┏━━

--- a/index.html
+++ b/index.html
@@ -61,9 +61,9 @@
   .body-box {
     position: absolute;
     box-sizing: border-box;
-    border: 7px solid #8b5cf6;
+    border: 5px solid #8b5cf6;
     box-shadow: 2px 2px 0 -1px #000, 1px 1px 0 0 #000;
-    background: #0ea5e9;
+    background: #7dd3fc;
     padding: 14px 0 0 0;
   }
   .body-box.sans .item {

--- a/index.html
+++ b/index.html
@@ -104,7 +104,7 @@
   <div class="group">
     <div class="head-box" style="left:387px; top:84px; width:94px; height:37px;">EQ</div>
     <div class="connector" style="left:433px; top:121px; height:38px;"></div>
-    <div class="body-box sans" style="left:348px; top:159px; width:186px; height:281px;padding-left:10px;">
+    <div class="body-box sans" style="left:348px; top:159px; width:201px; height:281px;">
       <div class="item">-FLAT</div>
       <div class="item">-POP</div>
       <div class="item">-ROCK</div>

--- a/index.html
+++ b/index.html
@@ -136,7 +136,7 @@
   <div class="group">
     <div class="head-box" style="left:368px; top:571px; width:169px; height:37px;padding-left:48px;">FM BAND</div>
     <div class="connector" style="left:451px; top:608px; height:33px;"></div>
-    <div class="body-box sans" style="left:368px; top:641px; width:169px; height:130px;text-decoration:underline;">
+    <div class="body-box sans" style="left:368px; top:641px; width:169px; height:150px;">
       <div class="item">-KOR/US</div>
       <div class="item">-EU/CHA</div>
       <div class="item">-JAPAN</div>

┗━━
┏━━

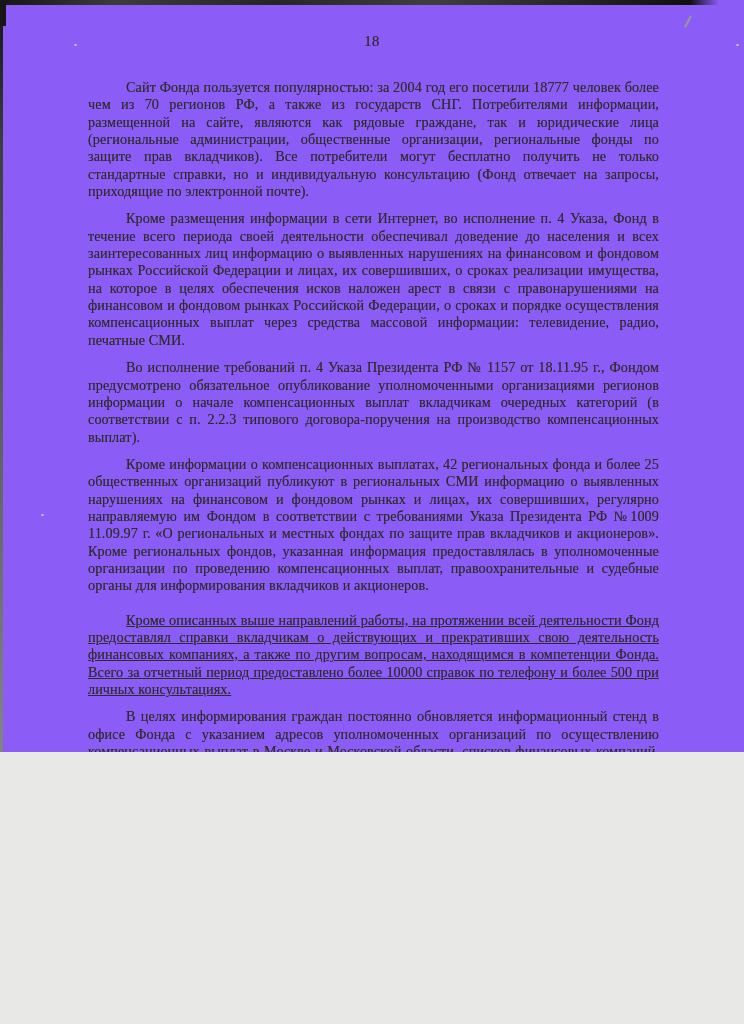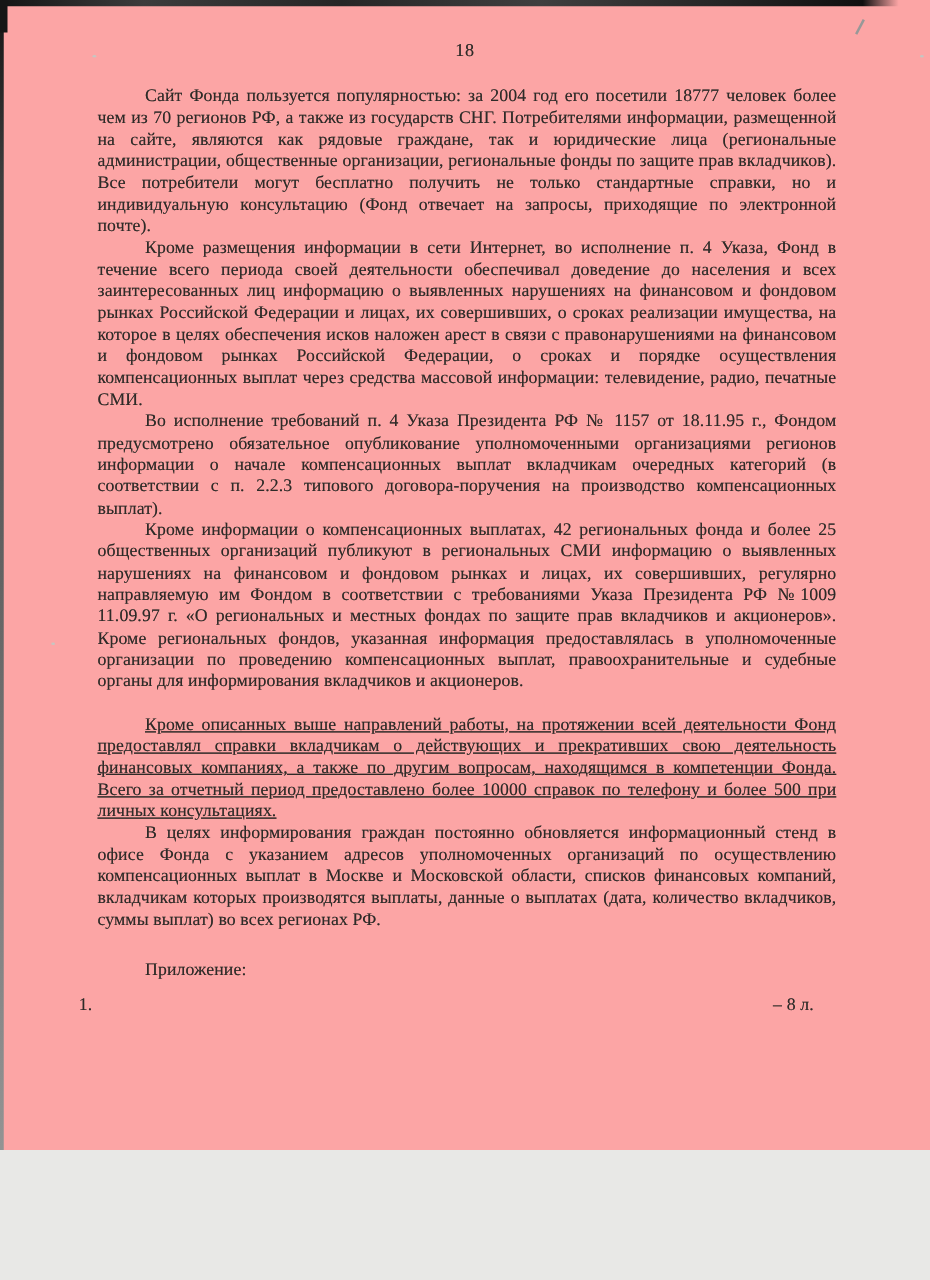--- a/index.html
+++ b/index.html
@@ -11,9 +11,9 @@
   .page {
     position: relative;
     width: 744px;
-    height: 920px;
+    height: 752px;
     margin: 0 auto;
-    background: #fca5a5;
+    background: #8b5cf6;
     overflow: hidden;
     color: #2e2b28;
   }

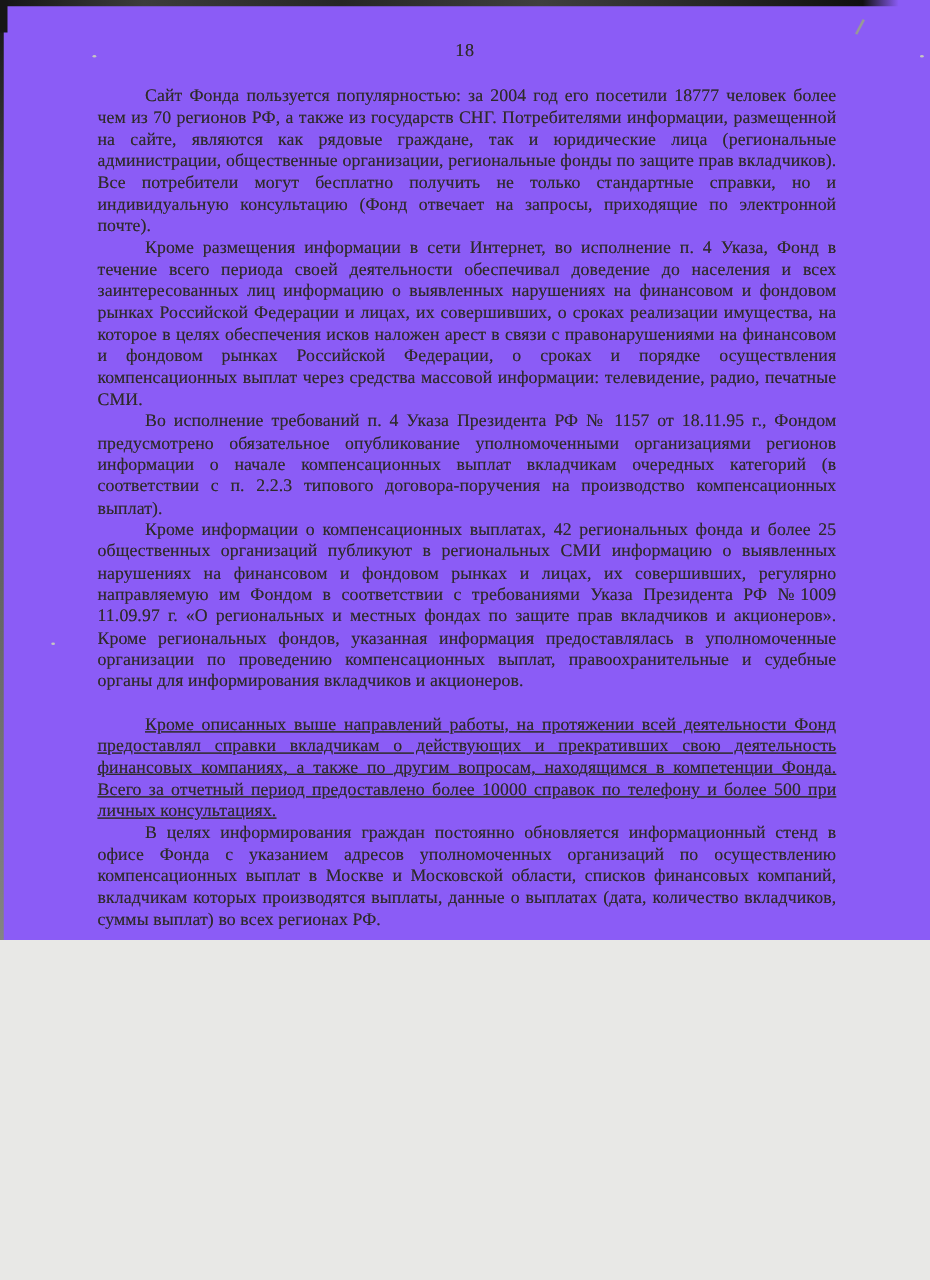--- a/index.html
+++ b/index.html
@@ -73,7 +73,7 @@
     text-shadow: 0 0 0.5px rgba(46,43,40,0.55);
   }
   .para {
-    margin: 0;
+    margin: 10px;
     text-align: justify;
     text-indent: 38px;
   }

┗━━

What is required ▸
From the records above, return each line that includes "item".

Problem solution ▸
   .body-box.sans .item {
       <div class="item">-FLAT</div>
       <div class="item">-POP</div>
       <div class="item">-ROCK</div>
       <div class="item">-KOR/US</div>
       <div class="item">-EU/CHA</div>
       <div class="item">-JAPAN</div>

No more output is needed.